**Collected data**
============================================================

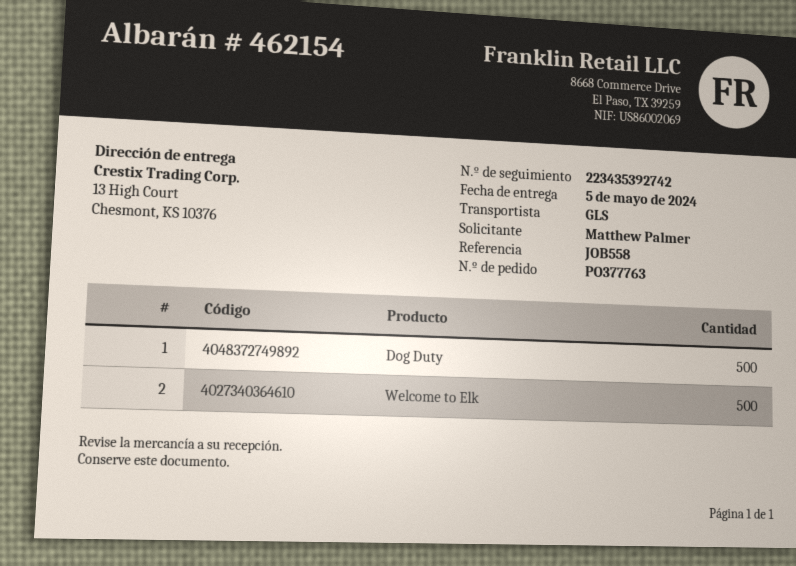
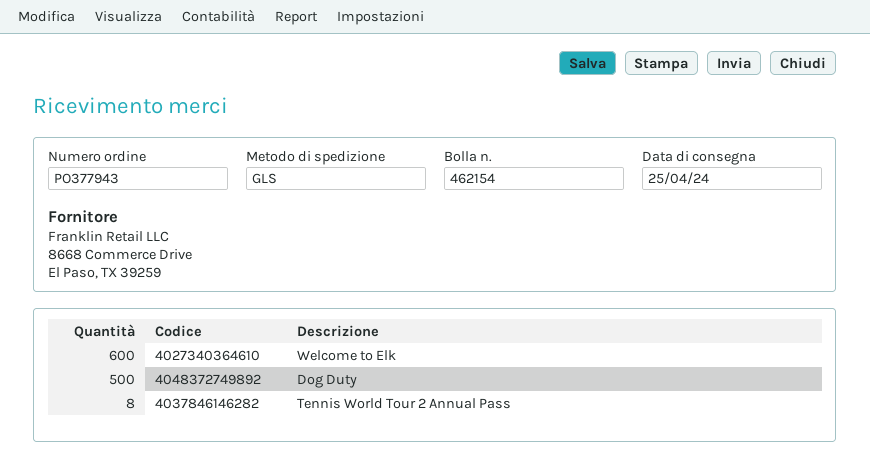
order number: PO377763 -> PO377943
delivery date: 2024-05-05 -> 2024-04-25
Welcome to Elk: 500 -> 600
Tennis World Tour 2 Annual Pass: none -> 8

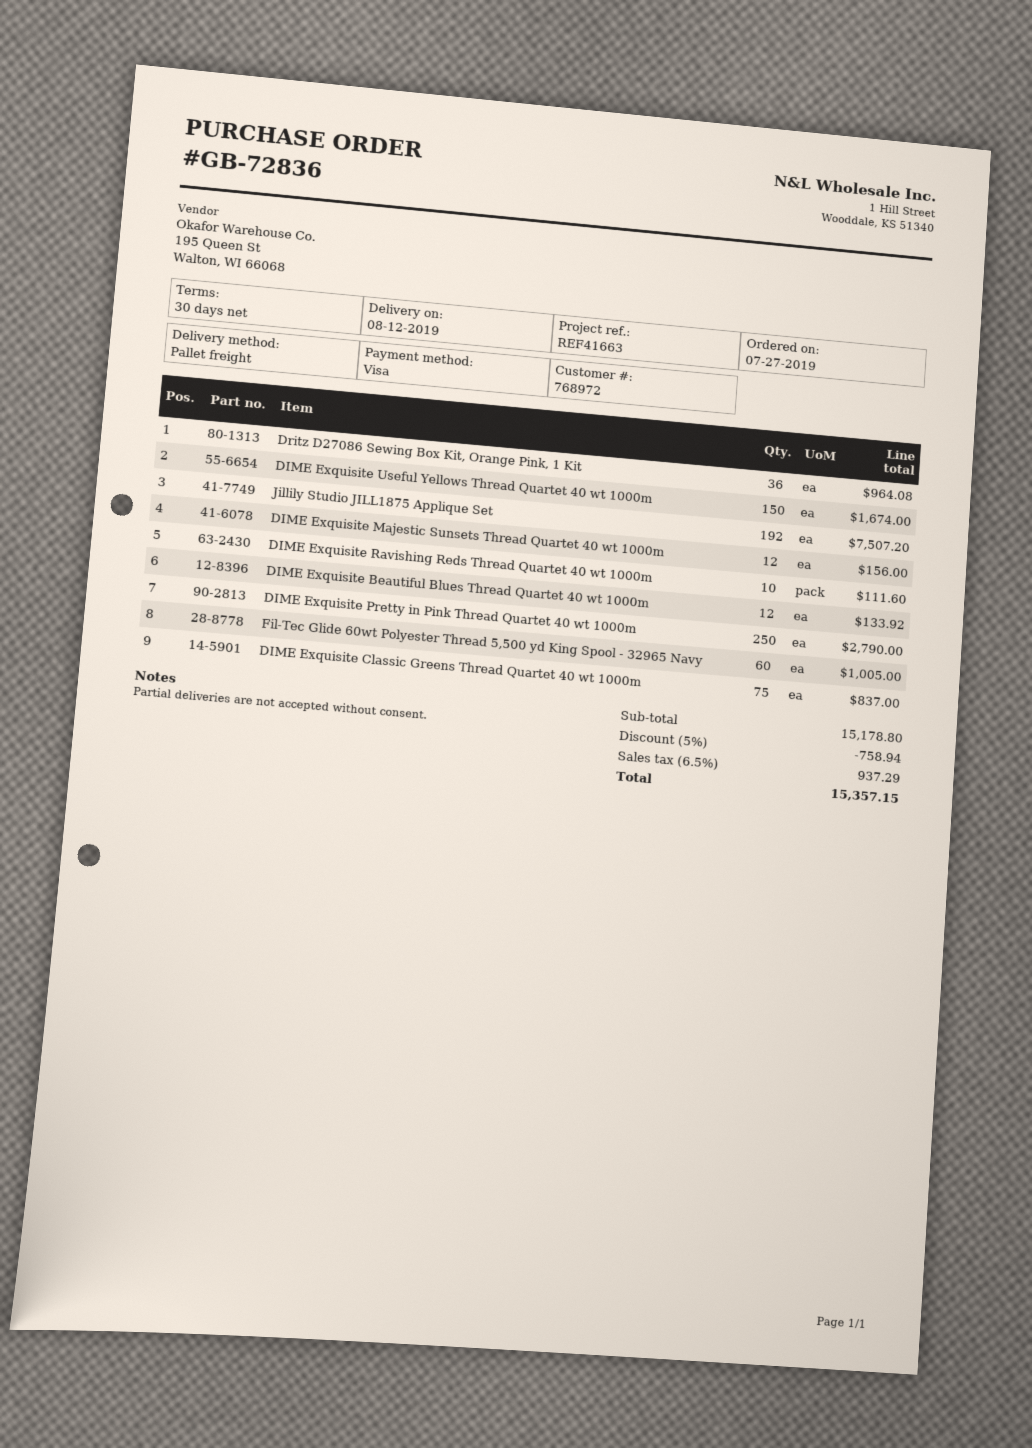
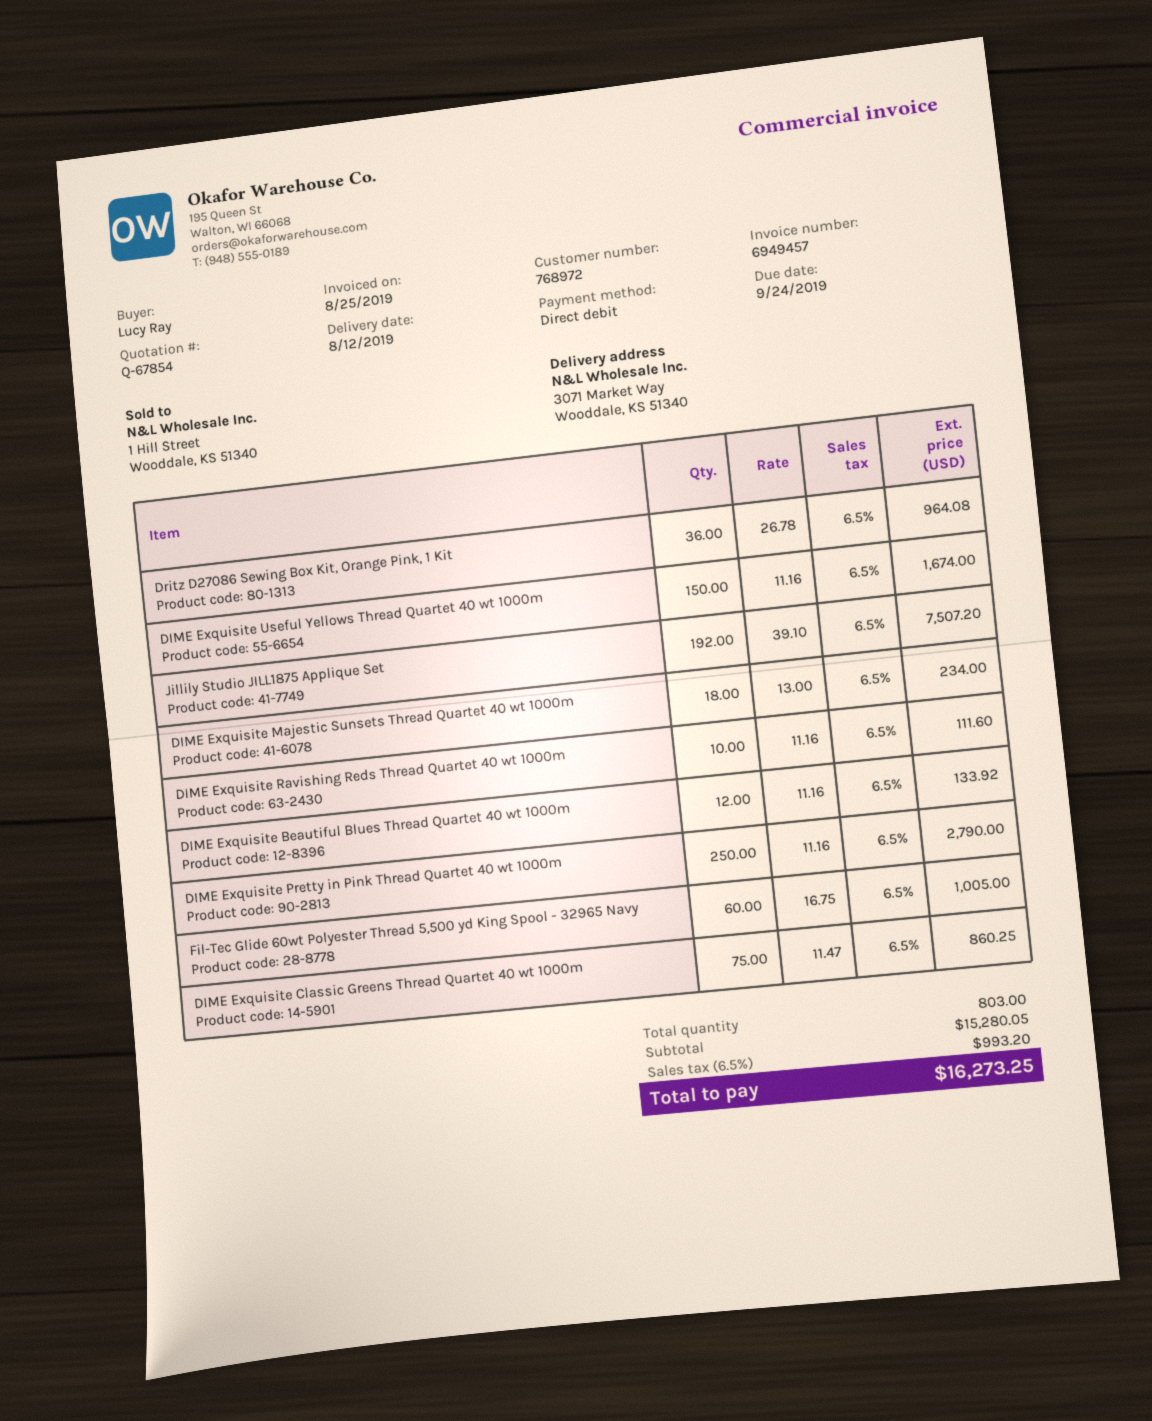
payment method: Visa -> direct debit
DIME Exquisite Majestic Sunsets Thread Quartet 40 wt 1000m: 12 for 156.00 -> 18 for 234.00
DIME Exquisite Classic Greens Thread Quartet 40 wt 1000m: 75 for 837.00 -> 75 for 860.25
subtotal: 15178.80 -> 15280.05
discount: 5% = 758.94 -> none
tax: 6.5% = 937.29 -> 6.5% = 993.20
total: 15357.15 -> 16273.25

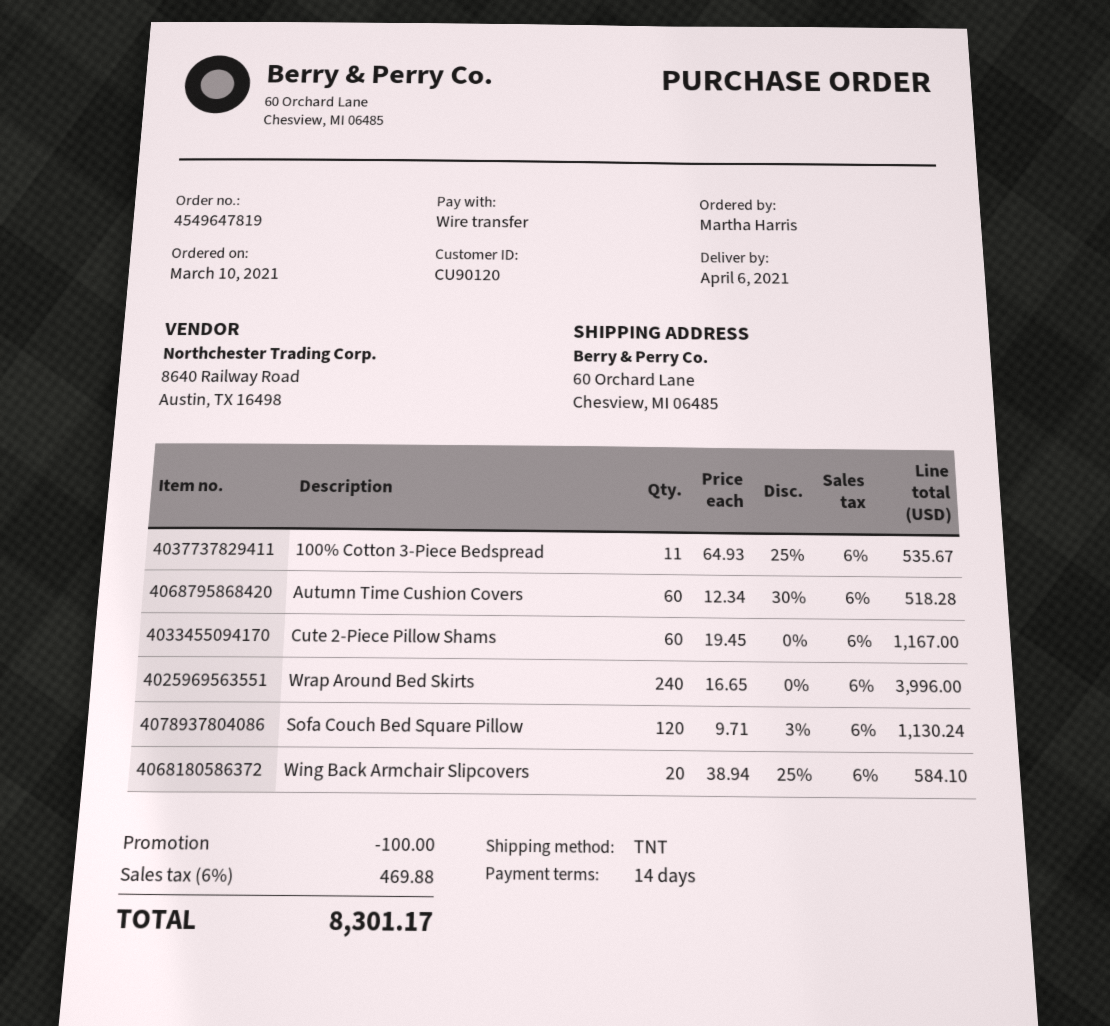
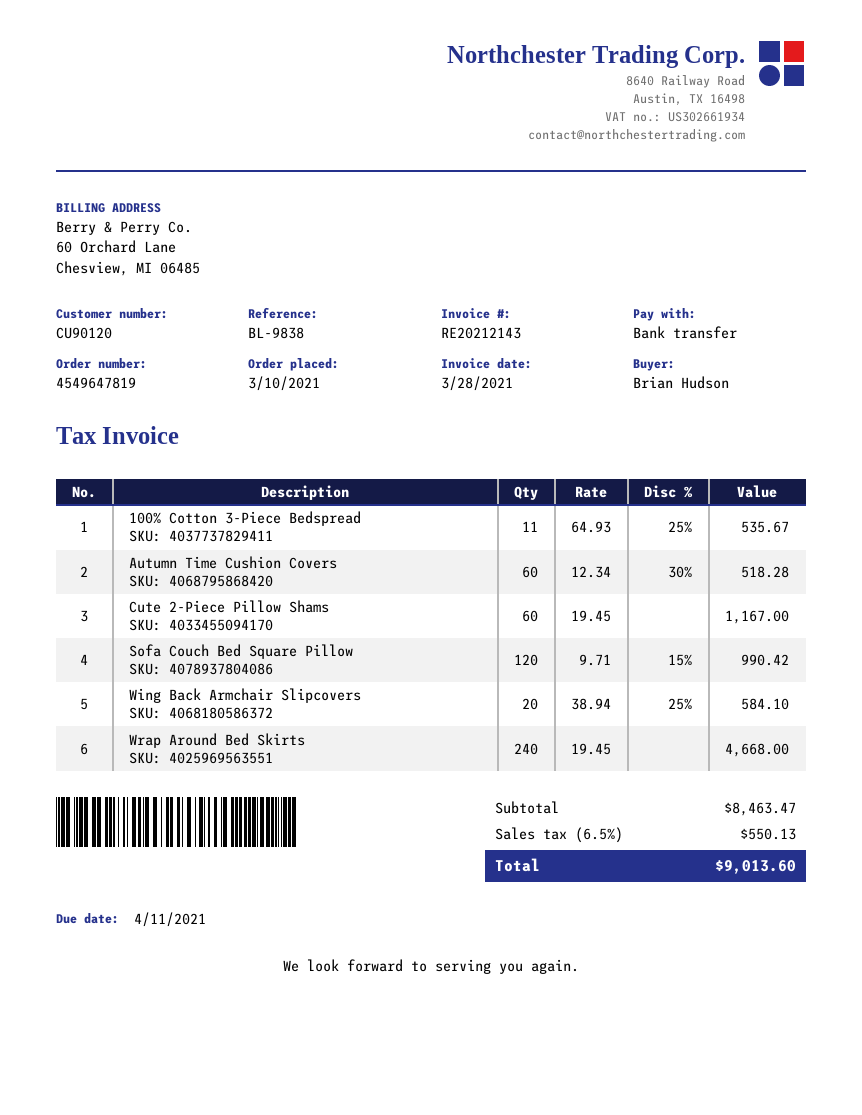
ordered by: Martha Harris -> Brian Hudson
Wrap Around Bed Skirts: 240 x 16.65 = 3996.00 -> 240 x 19.45 = 4668.00
Sofa Couch Bed Square Pillow: 120 x 9.71 - 3% = 1130.24 -> 120 x 9.71 - 15% = 990.42
discount: 100.00 -> none
tax: 6% = 469.88 -> 6.5% = 550.13
total: 8301.17 -> 9013.60

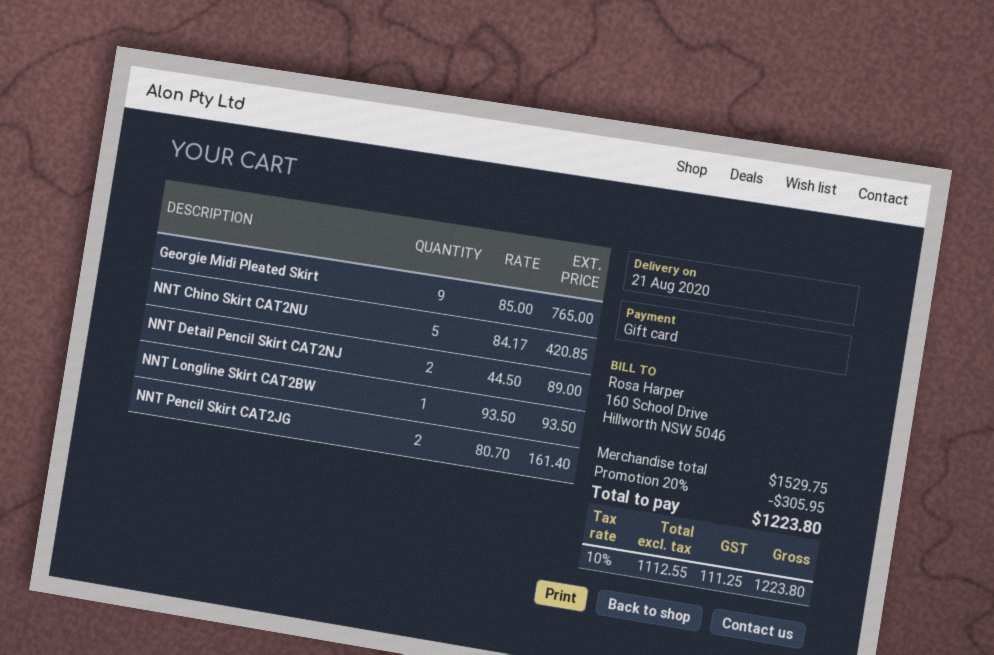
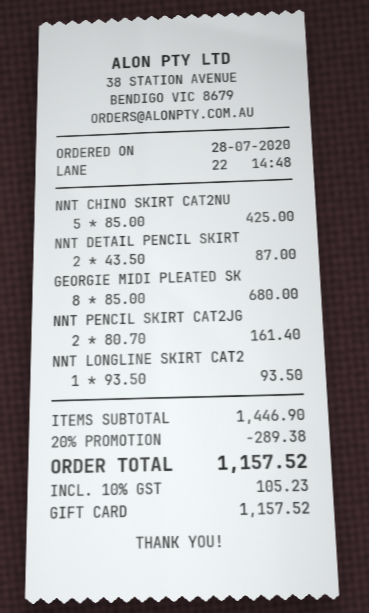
Georgie Midi Pleated Skirt: 9 x 85.00 = 765.00 -> 8 x 85.00 = 680.00
NNT Chino Skirt CAT2NU: 5 x 84.17 = 420.85 -> 5 x 85.00 = 425.00
NNT Detail Pencil Skirt CAT2NJ: 2 x 44.50 = 89.00 -> 2 x 43.50 = 87.00
subtotal: 1529.75 -> 1446.90
discount: 20% = 305.95 -> 20% = 289.38
tax: 10% = 111.25 -> 10% = 105.23
total: 1223.80 -> 1157.52

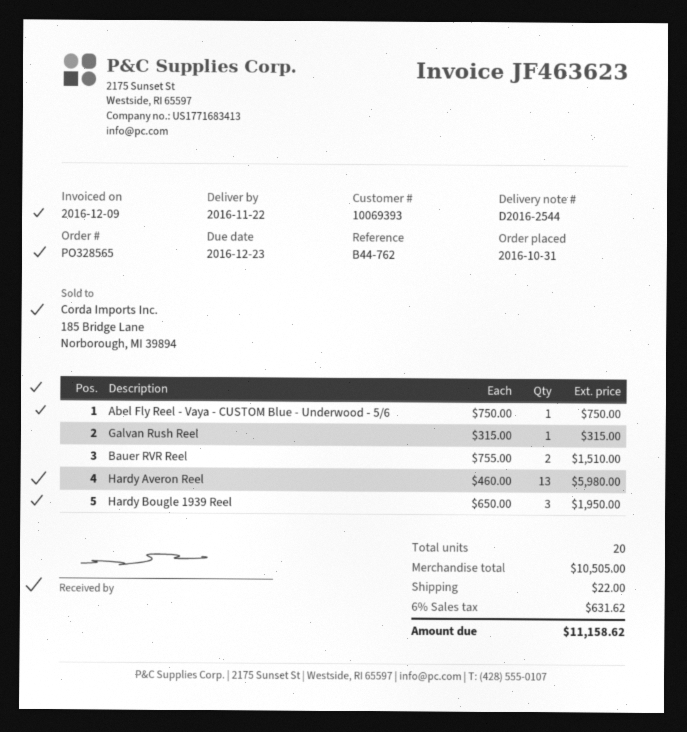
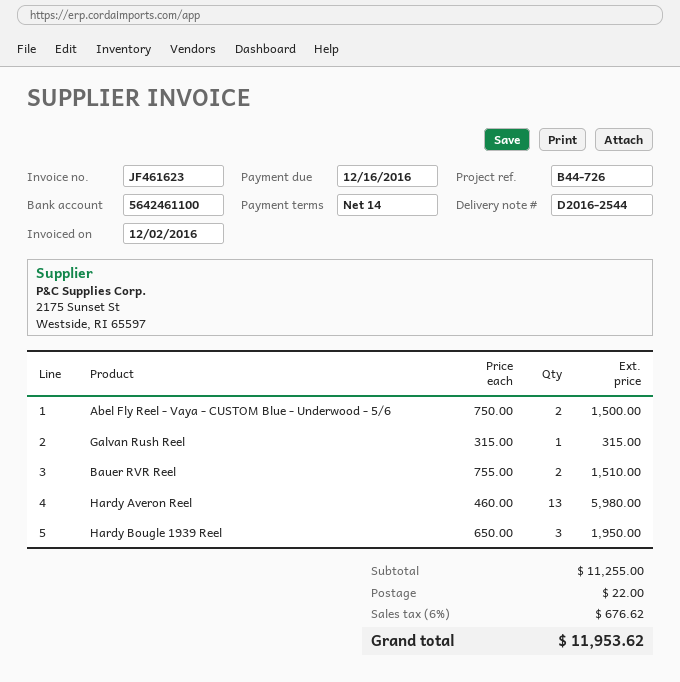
invoice number: JF463623 -> JF461623
invoice date: 2016-12-09 -> 2016-12-02
due date: 2016-12-23 -> 2016-12-16
reference: B44-762 -> B44-726
Abel Fly Reel - Vaya - CUSTOM Blue - Underwood - 5/6: 1 x 750.00 = 750.00 -> 2 x 750.00 = 1500.00
subtotal: 10505.00 -> 11255.00
tax: 6% = 631.62 -> 6% = 676.62
total: 11158.62 -> 11953.62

============================================================

**Task item**
Quote the data above exactly from the line with "DIME Exquisite Classic" to the line with "ordered by: Martha Harris -> Brian Hudson", both ends counted, and nothing else. Pictures don't go in.

**Response box**
DIME Exquisite Classic Greens Thread Quartet 40 wt 1000m: 75 for 837.00 -> 75 for 860.25
subtotal: 15178.80 -> 15280.05
discount: 5% = 758.94 -> none
tax: 6.5% = 937.29 -> 6.5% = 993.20
total: 15357.15 -> 16273.25

ordered by: Martha Harris -> Brian Hudson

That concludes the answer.